DATA SHOWN:
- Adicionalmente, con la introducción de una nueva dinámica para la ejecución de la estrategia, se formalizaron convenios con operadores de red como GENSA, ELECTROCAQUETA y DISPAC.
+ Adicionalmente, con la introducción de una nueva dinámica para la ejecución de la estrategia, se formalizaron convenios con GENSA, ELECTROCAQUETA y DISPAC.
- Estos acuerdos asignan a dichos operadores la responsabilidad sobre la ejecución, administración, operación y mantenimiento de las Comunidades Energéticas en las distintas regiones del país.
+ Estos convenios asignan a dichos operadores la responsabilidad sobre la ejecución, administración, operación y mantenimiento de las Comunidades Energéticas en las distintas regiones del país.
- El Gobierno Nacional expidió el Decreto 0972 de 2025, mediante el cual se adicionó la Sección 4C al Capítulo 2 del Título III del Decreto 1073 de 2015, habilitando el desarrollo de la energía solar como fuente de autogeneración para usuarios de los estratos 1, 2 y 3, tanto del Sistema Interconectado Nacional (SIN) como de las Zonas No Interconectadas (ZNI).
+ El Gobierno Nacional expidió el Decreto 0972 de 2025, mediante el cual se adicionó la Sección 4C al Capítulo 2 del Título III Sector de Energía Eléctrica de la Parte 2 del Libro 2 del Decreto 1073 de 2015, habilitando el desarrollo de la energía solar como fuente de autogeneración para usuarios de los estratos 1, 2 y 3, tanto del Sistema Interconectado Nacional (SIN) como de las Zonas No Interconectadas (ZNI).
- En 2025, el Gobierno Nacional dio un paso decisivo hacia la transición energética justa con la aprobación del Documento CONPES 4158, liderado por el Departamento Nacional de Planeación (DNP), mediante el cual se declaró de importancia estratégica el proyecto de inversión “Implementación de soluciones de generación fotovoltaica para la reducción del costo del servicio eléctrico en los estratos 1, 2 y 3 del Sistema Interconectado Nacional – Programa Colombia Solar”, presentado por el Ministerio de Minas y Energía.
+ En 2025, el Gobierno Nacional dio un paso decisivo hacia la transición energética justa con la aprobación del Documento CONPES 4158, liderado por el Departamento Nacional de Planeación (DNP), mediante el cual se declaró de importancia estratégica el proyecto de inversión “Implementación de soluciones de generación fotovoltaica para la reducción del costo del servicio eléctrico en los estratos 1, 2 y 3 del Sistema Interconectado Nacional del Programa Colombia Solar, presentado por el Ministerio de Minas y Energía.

ASSIGNMENT:
Set out every record in full, exactly as given.

SOLUTION FOR THIS TASK:
- Adicionalmente, con la introducción de una nueva dinámica para la ejecución de la estrategia, se formalizaron convenios con operadores de red como GENSA, ELECTROCAQUETA y DISPAC.
+ Adicionalmente, con la introducción de una nueva dinámica para la ejecución de la estrategia, se formalizaron convenios con GENSA, ELECTROCAQUETA y DISPAC.
- Estos acuerdos asignan a dichos operadores la responsabilidad sobre la ejecución, administración, operación y mantenimiento de las Comunidades Energéticas en las distintas regiones del país.
+ Estos convenios asignan a dichos operadores la responsabilidad sobre la ejecución, administración, operación y mantenimiento de las Comunidades Energéticas en las distintas regiones del país.
- El Gobierno Nacional expidió el Decreto 0972 de 2025, mediante el cual se adicionó la Sección 4C al Capítulo 2 del Título III del Decreto 1073 de 2015, habilitando el desarrollo de la energía solar como fuente de autogeneración para usuarios de los estratos 1, 2 y 3, tanto del Sistema Interconectado Nacional (SIN) como de las Zonas No Interconectadas (ZNI).
+ El Gobierno Nacional expidió el Decreto 0972 de 2025, mediante el cual se adicionó la Sección 4C al Capítulo 2 del Título III Sector de Energía Eléctrica de la Parte 2 del Libro 2 del Decreto 1073 de 2015, habilitando el desarrollo de la energía solar como fuente de autogeneración para usuarios de los estratos 1, 2 y 3, tanto del Sistema Interconectado Nacional (SIN) como de las Zonas No Interconectadas (ZNI).
- En 2025, el Gobierno Nacional dio un paso decisivo hacia la transición energética justa con la aprobación del Documento CONPES 4158, liderado por el Departamento Nacional de Planeación (DNP), mediante el cual se declaró de importancia estratégica el proyecto de inversión “Implementación de soluciones de generación fotovoltaica para la reducción del costo del servicio eléctrico en los estratos 1, 2 y 3 del Sistema Interconectado Nacional – Programa Colombia Solar”, presentado por el Ministerio de Minas y Energía.
+ En 2025, el Gobierno Nacional dio un paso decisivo hacia la transición energética justa con la aprobación del Documento CONPES 4158, liderado por el Departamento Nacional de Planeación (DNP), mediante el cual se declaró de importancia estratégica el proyecto de inversión “Implementación de soluciones de generación fotovoltaica para la reducción del costo del servicio eléctrico en los estratos 1, 2 y 3 del Sistema Interconectado Nacional del Programa Colombia Solar, presentado por el Ministerio de Minas y Energía.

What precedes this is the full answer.